Entender la conducta de riesgo como un acto de afirmación, es comprender que no siempre existe un deseo propio de morir, sino que el riesgo se instaura como un intento de recapitular, o redefinir, las formas actuales en que se desarrolla el vivir. Estos conceptos que provienen fundamentalmente del antropólogo David Le Breton, generan un movimiento doble; por un lado, el riesgo como afirmación de la identidad atestigua un fracaso en producir formas saludables de tramitación de la adolescencia desde esferas familiares, sociales y culturales, y por otro, otorgan la esperanza en saber que si estos actos de riesgo funcionan como ritos de iniciación, de afirmación del vivir a través de una prueba de muerte, pueden ser reemplazados por herramientas simbólicas de continentación que provengan de los lazos sociales, en la medida que estos puedan entenderse con lo adolescente.

La adolescencia parece ser una etapa profundamente permeable a los fracasos de la cultura, y cuando se frecuentan abandonos, agujeros, hostilidades, violencias, y ausencias de cierta ley que otorgue sentido, el contacto con lo exterior de la existencia, se hace de forma cruda, directa, y por demás riesgosa, e insisto, que es ahí donde ordalías como el caso de la ballena azul se incrustan, en un lodo que lo antecede y facilita.

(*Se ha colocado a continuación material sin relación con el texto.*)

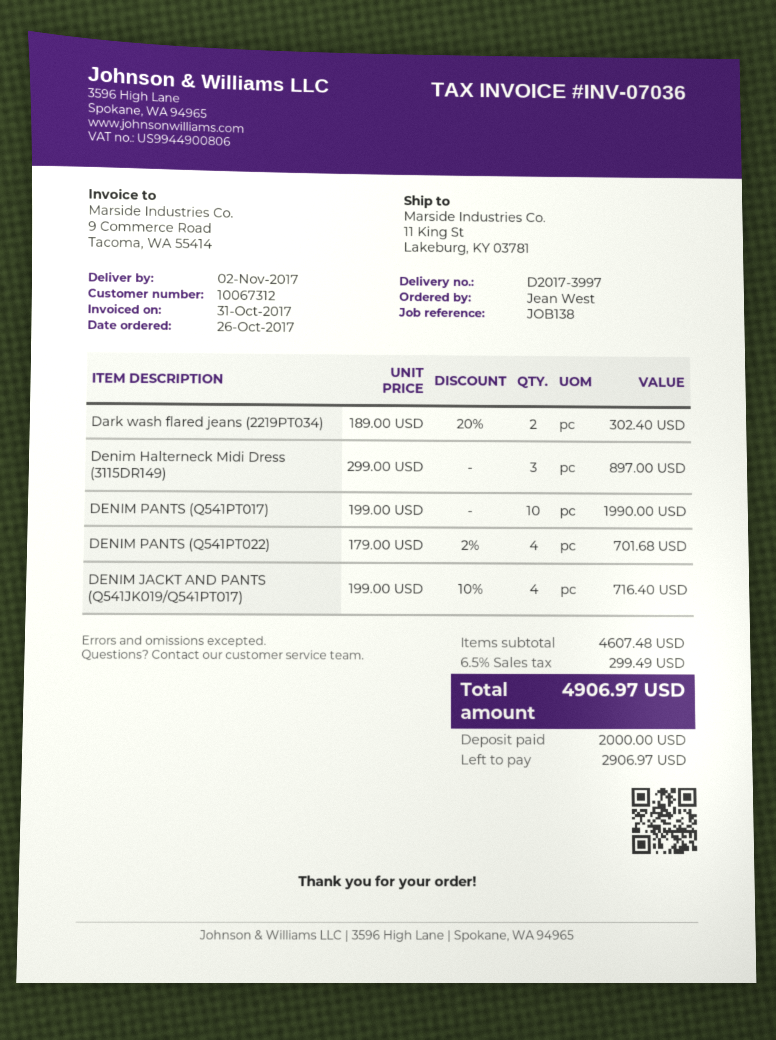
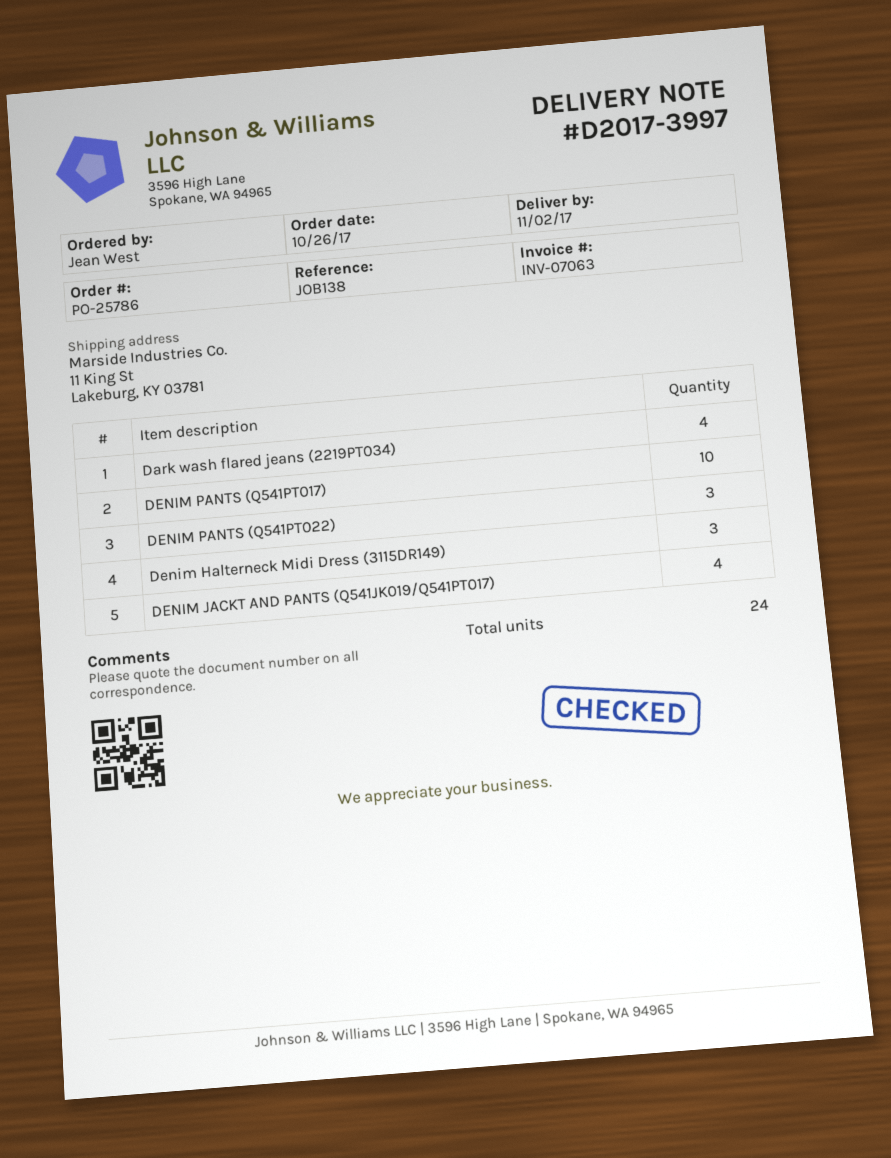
invoice number: INV-07036 -> INV-07063
Dark wash flared jeans (2219PT034): 2 -> 4
DENIM PANTS (Q541PT022): 4 -> 3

Una vez, un adolescente intentaba explicarme metafóricamente los barros de su existencia, y me decía, “hay algunos que nacen en el Camp Nou, el estadio del Barcelona, pero yo nací en esto, y la cancha se me fue embarrando con la vida, se me hizo pedazos, me cagaron a palos, hasta que quedó así, como un potrero, y acá, en esto, tan embarrado, te juro que es difícil ser Messi”. Messi, o un sujeto cualquiera.

Estas ordalías o rituales de riesgo, como la ballena azul, no se incrustan en cualquier pasaje adolescente, no son universales, ni hipnóticos, pero si lo hacen desde lo más profundo del daño, en esos potreros, entre esos barros, donde la palabra, la escucha, y cierto sentido, debieran ayudar a enlazar a estos sujetos vulnerados, a la fabricación de artefactos simbólicos más sólidos.

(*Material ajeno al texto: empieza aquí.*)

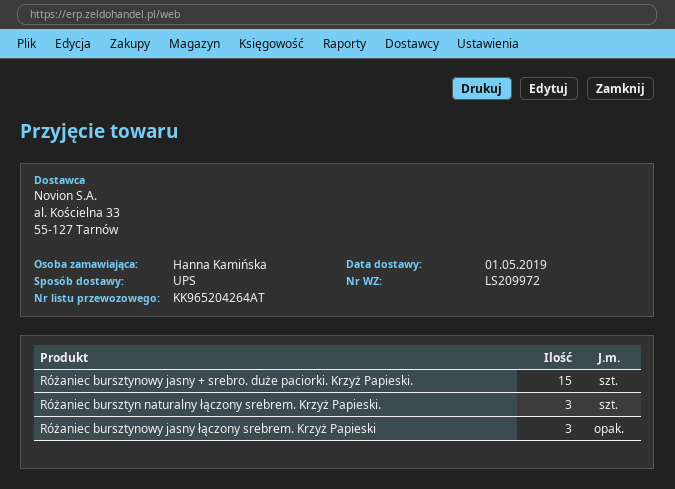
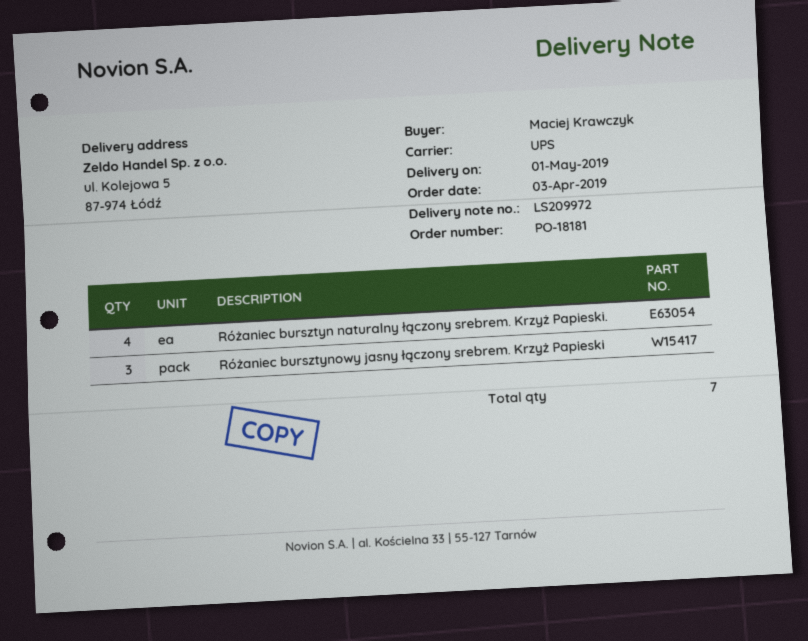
ordered by: Hanna Kamińska -> Maciej Krawczyk
Różaniec bursztynowy jasny + srebro. duże paciorki. Krzyż Papieski.: 15 -> none
Różaniec bursztyn naturalny łączony srebrem. Krzyż Papieski.: 3 -> 4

Así como las fiestas de 15 años fueron rituales simbólicos de pasaje, ordenando cierta temporalidad, generando un antes y un después, una vez declinados los ritos modernos occidentales estos no se vieron reemplazados por formas de acompañamiento y tramitación del pasaje adolescente, que hoy se realiza desde una soledad, intima, pero cercana a lo virtual, dependiendo de herramientas, vínculos, y acontecimientos por demás aleatorios.

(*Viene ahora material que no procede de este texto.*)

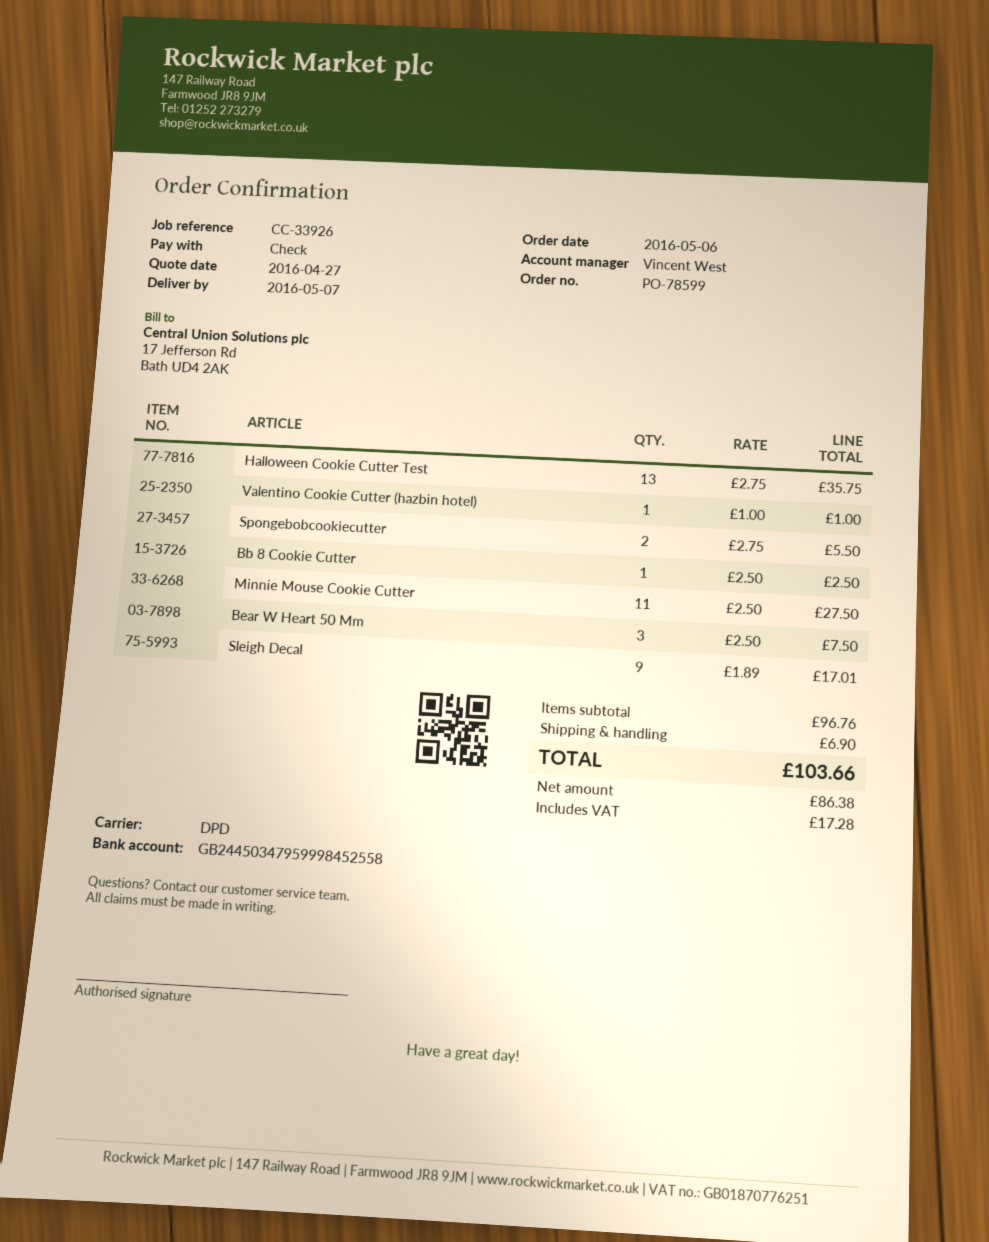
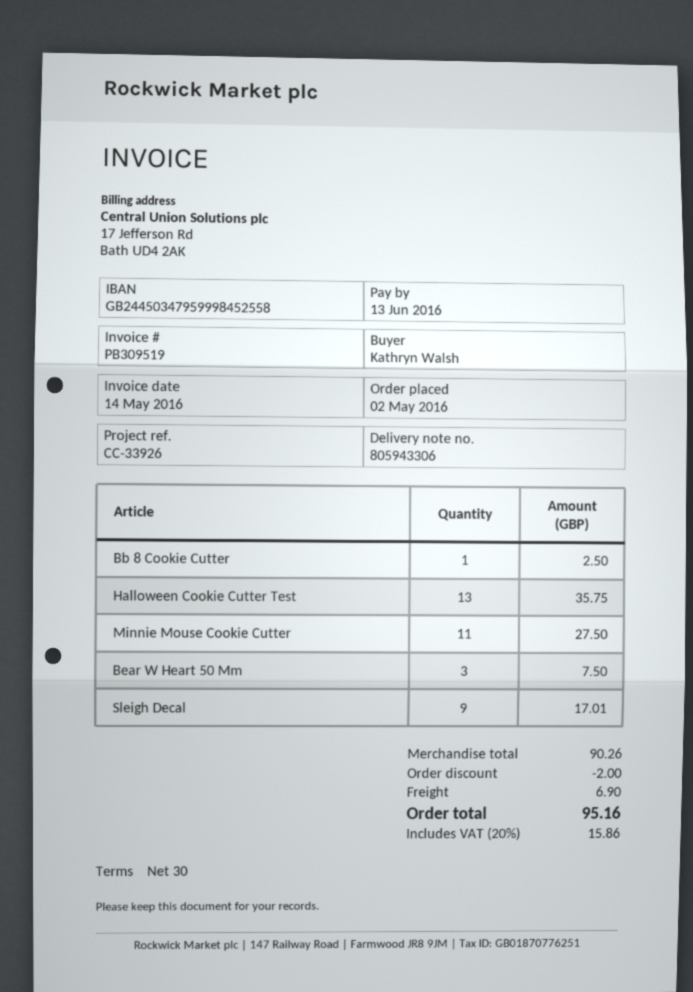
order date: 2016-05-06 -> 2016-05-02
Valentino Cookie Cutter (hazbin hotel): 1 for 1.00 -> none
Spongebobcookiecutter: 2 for 5.50 -> none
subtotal: 96.76 -> 90.26
discount: none -> 2.00
tax: 17.28 -> 15.86
total: 103.66 -> 95.16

Entender que en el riesgo el adolescente tramita los vacíos y hiatos que va dejado la cultura, talvez facilite, que al encontramos con estas catástrofes, no nos paralicemos y generemos estas metástasis, porque, al fin y al cabo, lo que más precisan los adolescentes de nosotros como adultos, es que tejamos una red simbólica medianamente solida en la que puedan identificarse y encontrar cierto sentido a su existir, y no que gritemos tan fuerte.